You still gonna be working in 2039? :)


On Tue, Aug 25, 2020 at 9:19 AM Jay Vaughn <jeffersonvaughn@xxxxxxxxx>
wrote:

So we have an input date on the screen as 3 separate fields... mm dd
yy

Biz wants the ability to put a "max" date of 12/31/9999 in so that
this record never expires.

I guess they didn't review the 2 digit year on the screen first...
because if you put 99 in then when it comes time to store that input
into the table where the date is 8s0, then it will think it is 1999.

And if we do store the date in the table as 12/31/9999, whenever any
other pgm tries to convert from *ISO to *MDY, the pgm will blow up,
because 9999 is not a valid date for *MDY.

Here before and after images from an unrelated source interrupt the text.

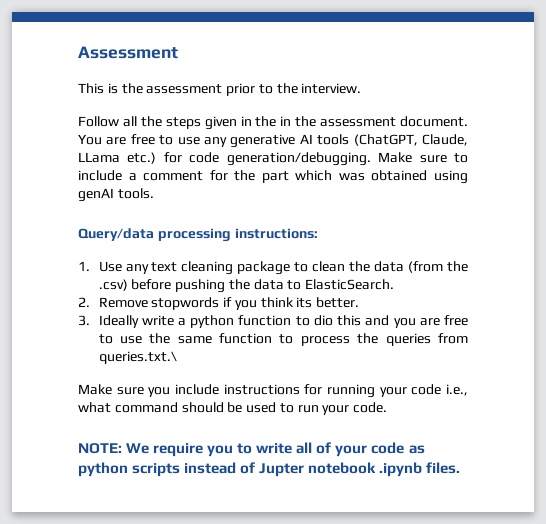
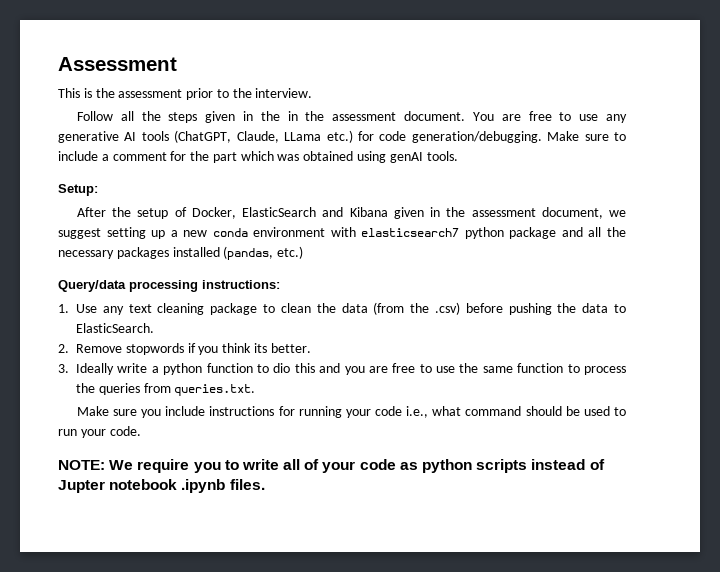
+ Setup:
+ After the setup of Docker, ElasticSearch and Kibana given in the assessment document, we suggest setting up a new conda environment with elasticsearch7 python package and all the necessary packages installed (pandas, etc.)
- 3. Ideally write a python function to dio this and you are free to use the same function to process the queries from queries.txt.\
+ 3. Ideally write a python function to dio this and you are free to use the same function to process the queries from queries.txt.

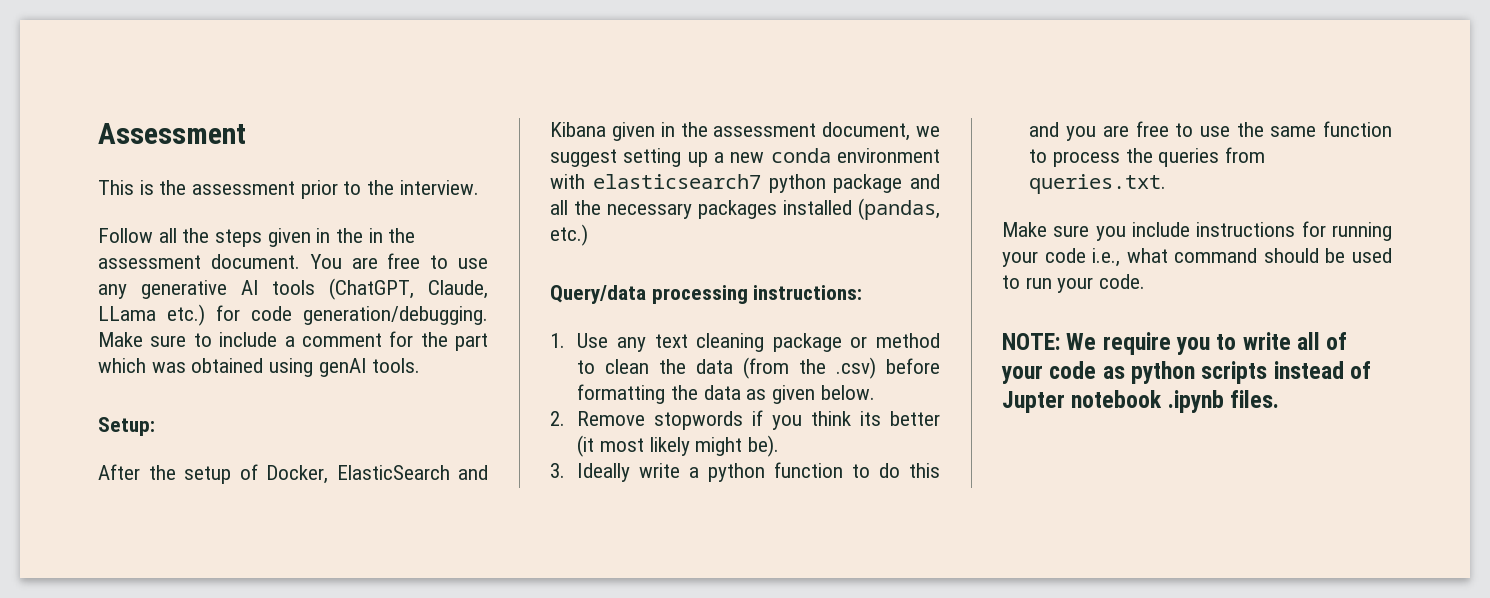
- 1. Use any text cleaning package to clean the data (from the .csv) before pushing the data to ElasticSearch.
+ 1. Use any text cleaning package or method to clean the data (from the .csv) before formatting the data as given below.
- 2. Remove stopwords if you think its better.
+ 2. Remove stopwords if you think its better (it most likely might be).
- 3. Ideally write a python function to dio this and you are free to use the same function to process the queries from queries.txt.
+ 3. Ideally write a python function to do this and you are free to use the same function to process the queries from queries.txt.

So the way I see it the options are, train the user to input 39 into
the screen yy for the max date which is the least invasive approach
(and will create a new y2k scenario). OR expand screen date year to
yyyy and refactor any and all pgms that convert this 8s0 date from
*MDY to *ISO to handle the 9999 stored year correctly.

Pretty sure they will want to go with the 39 approach as they "claim"
the system will be decommissioned in a couple years (which I've heard
that a million times before).

Any other suggestions I am overlooking?